Antioxidants (e.g.Curcumin, Resveratrol, Coenzyme Q10)
- Why is it important? Antioxidants are often poorly bioavailable and require suitable fillers to improve their absorption.
- Recommended fillers: MCT oil, lecithin (for better absorption).
- What to look for? Cheap fillers like soybean oil or unnecessary binders could limit effectiveness.
Protein powder and amino acids
- Why is it important? Protein powders are consumed in large quantities, and low-quality fillers could negatively impact health in the long term.
- Recommended fillers: Natural thickeners like guar gum or flaxseed meal.
- What to watch out for? Be cautious of maltodextrin, which is often used as a filler - it can negatively affect blood sugar levels.
Children's and pregnancy supplements
- Why is it important? These target groups have particularly sensitive systems, and allergens or questionable additives should definitely be avoided.
- Recommended fillers: Acacia fiber, olive oil, rice flour.
- What to look out for? Avoid additives such as titanium dioxide, artificial sweeteners, or colorants.
Multivitamin supplements
- Why is it important? Multivitamins often contain many ingredients and require fillers to stabilize the formulation.
- Recommended fillers: Microcrystalline cellulose, acacia fiber, guar gum.
- What to look out for? Avoid products with unnecessary colorants or artificial preservatives.
What should you pay attention to when buying supplements?
The quality of fillers can make the difference between a high-quality and a low-quality dietary supplement. Here’s what you can particularly pay attention to:
- Check the ingredient list: Fillers like acacia fiber, MCT oil, or guar gum are natural and harmless alternatives to synthetic substances like magnesium stearate.
- Prefer quality label products: Products that avoid unnecessary additives are often of higher quality.
- Avoid allergens: Pay attention to possible allergens like soy or gluten.
- Transparency of manufacturers: Companies that disclose their ingredients and focus on quality are more trustworthy.Pay attention to regular laboratory certificates from independent institutions.
- Utilize prebiotic benefits: Fillers like acacia fiber or guar gum offer additional health benefits, especially for gut health.

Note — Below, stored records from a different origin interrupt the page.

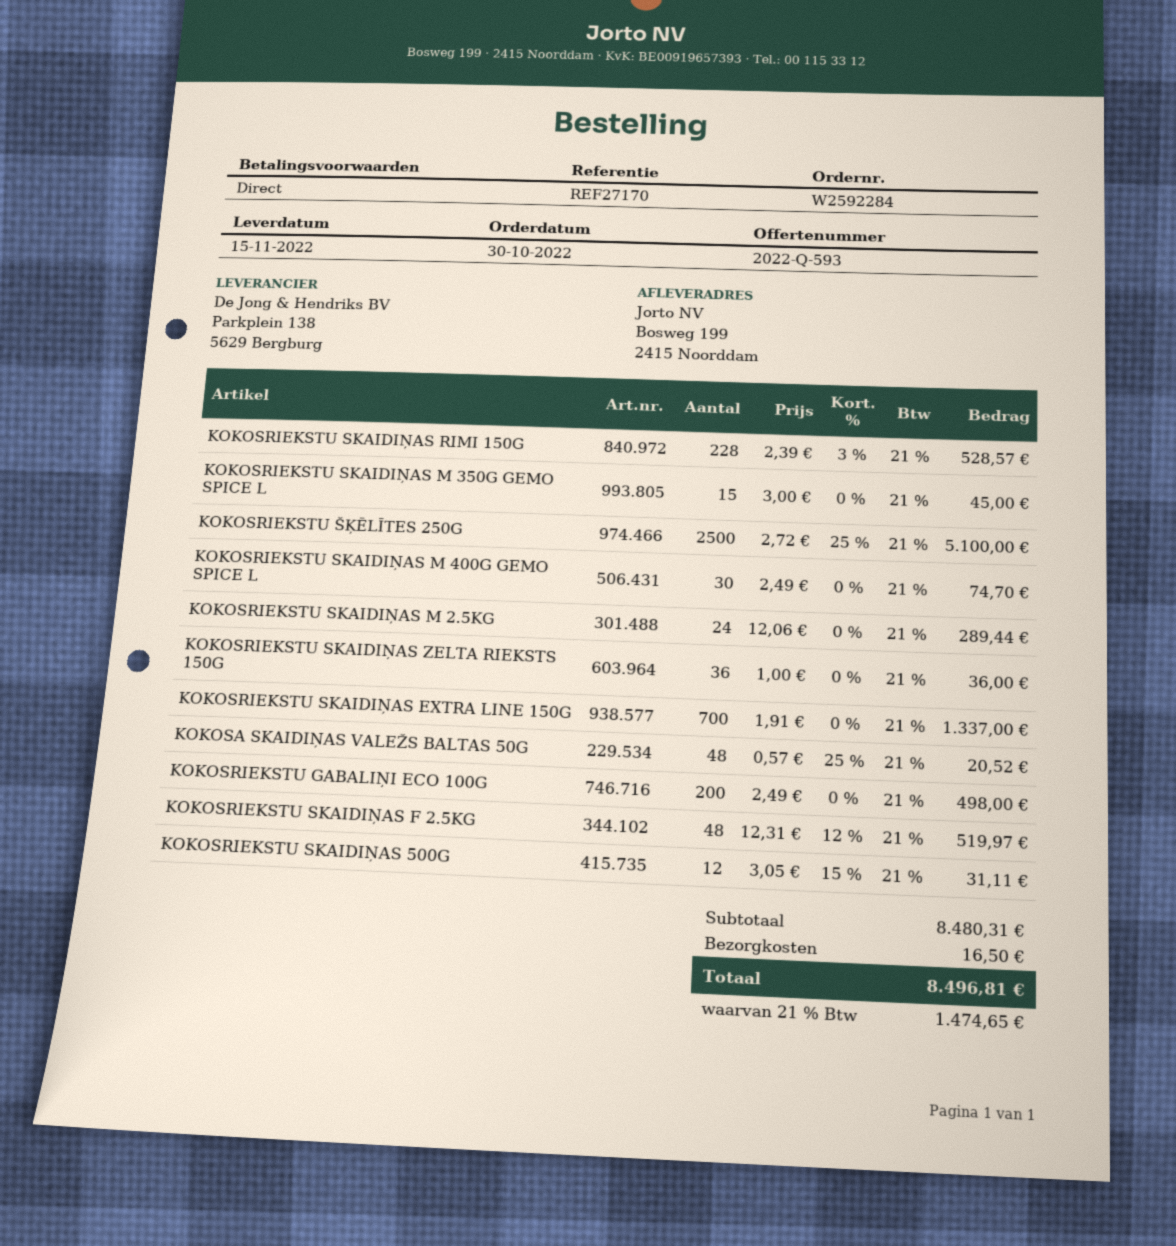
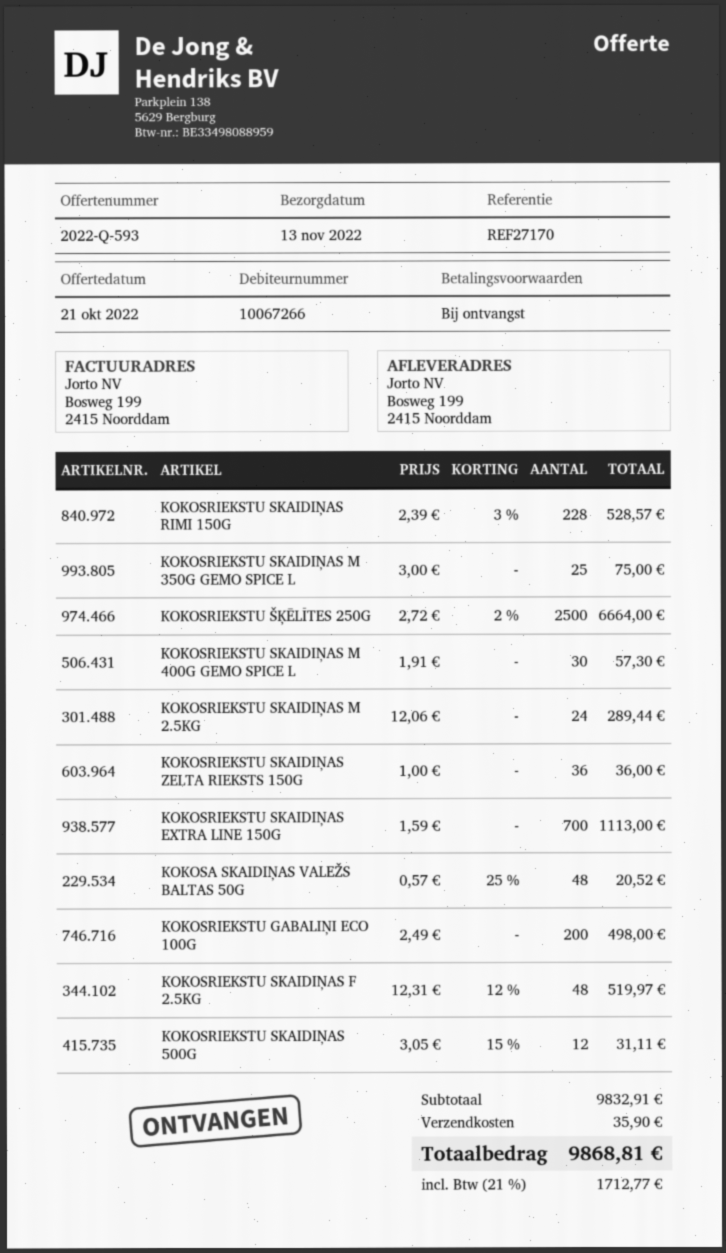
delivery date: 2022-11-15 -> 2022-11-13
KOKOSRIEKSTU SKAIDIŅAS M 350G GEMO SPICE L: 15 x 3.00 = 45.00 -> 25 x 3.00 = 75.00
KOKOSRIEKSTU ŠĶĒLĪTES 250G: 2500 x 2.72 - 25% = 5100.00 -> 2500 x 2.72 - 2% = 6664.00
KOKOSRIEKSTU SKAIDIŅAS M 400G GEMO SPICE L: 30 x 2.49 = 74.70 -> 30 x 1.91 = 57.30
KOKOSRIEKSTU SKAIDIŅAS EXTRA LINE 150G: 700 x 1.91 = 1337.00 -> 700 x 1.59 = 1113.00
subtotal: 8480.31 -> 9832.91
shipping: 16.50 -> 35.90
tax: 21% = 1474.65 -> 21% = 1712.77
total: 8496.81 -> 9868.81

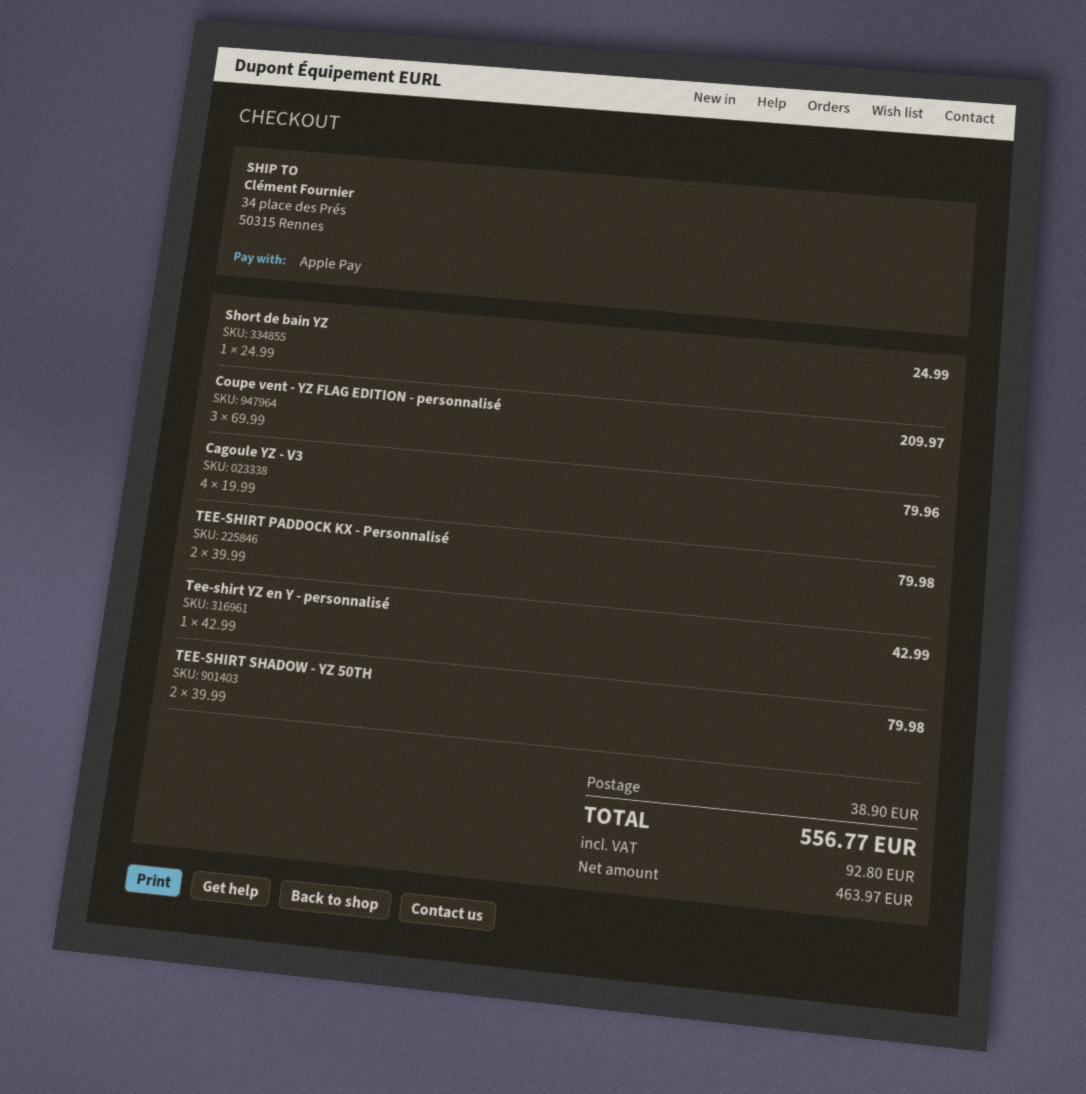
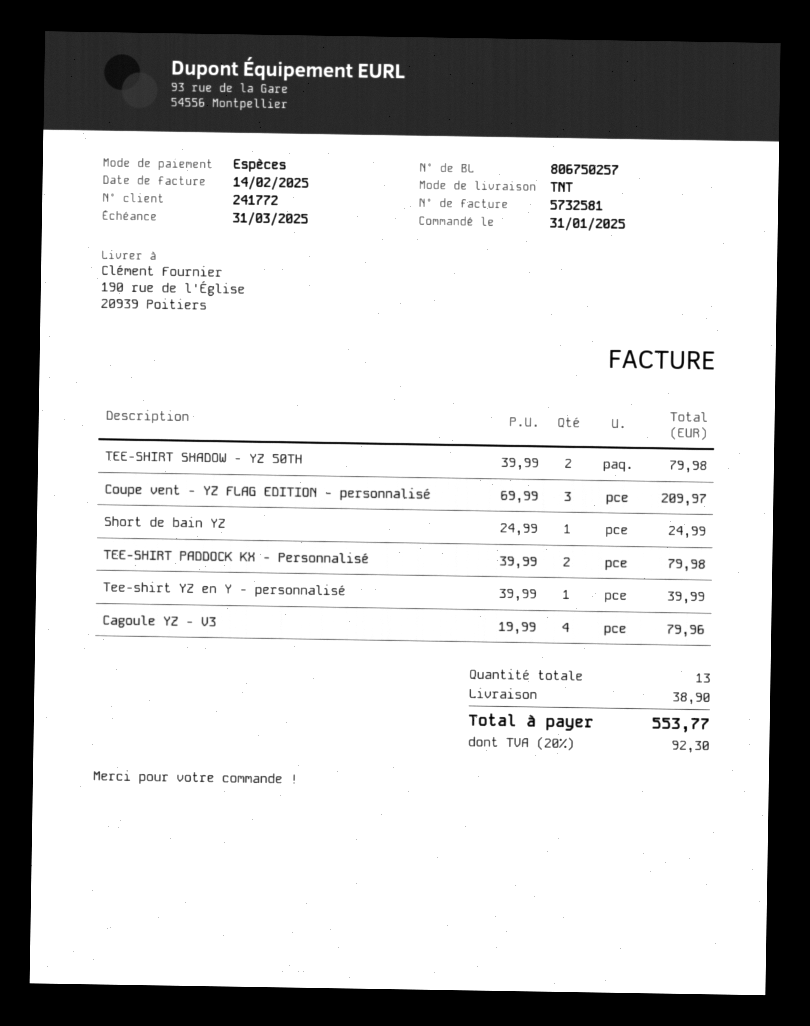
payment method: Apple Pay -> cash
ship to: 34 place des Prés, 50315 Rennes -> 190 rue de l'Église, 20939 Poitiers
Tee-shirt YZ en Y - personnalisé: 1 x 42.99 = 42.99 -> 1 x 39.99 = 39.99
tax: 92.80 -> 92.30
total: 556.77 -> 553.77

- Form and capsule shell: The packaging of the ingredients is also crucial to reach the right place in the body. Pay attention to the quality of form and capsule shell
Conclusion
In summary, a close look at the ingredient list helps you choose a product that is not only safe but also optimal for your health and your longevity goals. Because what we consume daily has a lasting impact on our health.Take your time to choose the right product and trust in certificates that confirm quality and testing.